Die Rentensysteme in den Ländern der EU sind unterschiedlich konzipiert und nur bedingt vergleichbar. In Italien hat die Regierung aus Lega Nord und der Fünf-Sterne-Bewegung die Rentenreform Montis nur zum Teil zurückgenommen, auch dort hat es Einsparmaßnahmen gegeben. In Frankreich hat Präsident Macron eine notwendige Reform des Rentensystems versucht, ist aber letztlich am breiten Widerstand gescheitert. Letztlich hängen die Rentenreformen auch davon ab, wie hoch der Druck zur Konsolidierung der öffentlichen Haushalte ist.

Für mich ist das auch eine ordnungspolitische Frage. In der Sozialpolitik, zu der die Rentenpolitik gehört, sollte jedes Land seine eigene Regelung finden. Ich halte wenig von einer europäisch einheitlichen Regelung.
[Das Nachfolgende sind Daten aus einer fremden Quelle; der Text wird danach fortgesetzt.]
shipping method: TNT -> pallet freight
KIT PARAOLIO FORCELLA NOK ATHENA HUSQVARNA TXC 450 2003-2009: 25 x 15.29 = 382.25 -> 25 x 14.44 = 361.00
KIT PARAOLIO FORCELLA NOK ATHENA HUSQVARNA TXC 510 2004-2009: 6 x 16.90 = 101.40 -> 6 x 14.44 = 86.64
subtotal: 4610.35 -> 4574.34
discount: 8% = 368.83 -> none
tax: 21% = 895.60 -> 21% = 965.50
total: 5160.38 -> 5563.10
Abschließende noch eine persönliche Frage: Sie wurde wurden jüngst ausgewählt, um das führende österreichische Wirtschaftsforschungsinstitut IHS (Institut für Höhere Studien) zu leiten. Werden Sie diese Aufgabe übernehmen?

Es stimmt, ich wurde hier vom Kuratorium ausgewählt. Ob ich wechseln werde, habe ich noch nicht entschieden. Es ist natürlich ein verlockendes, attraktives Angebot; denn das IHS ist ein renommiertes Institut. Ich überlege das in aller Ruhe.

Im Breisgau ist es ja auch ganz schön, oder.

Stimmt, andererseits wäre das ja auch nur ein Wechsel von Vorderösterreich nach Wien.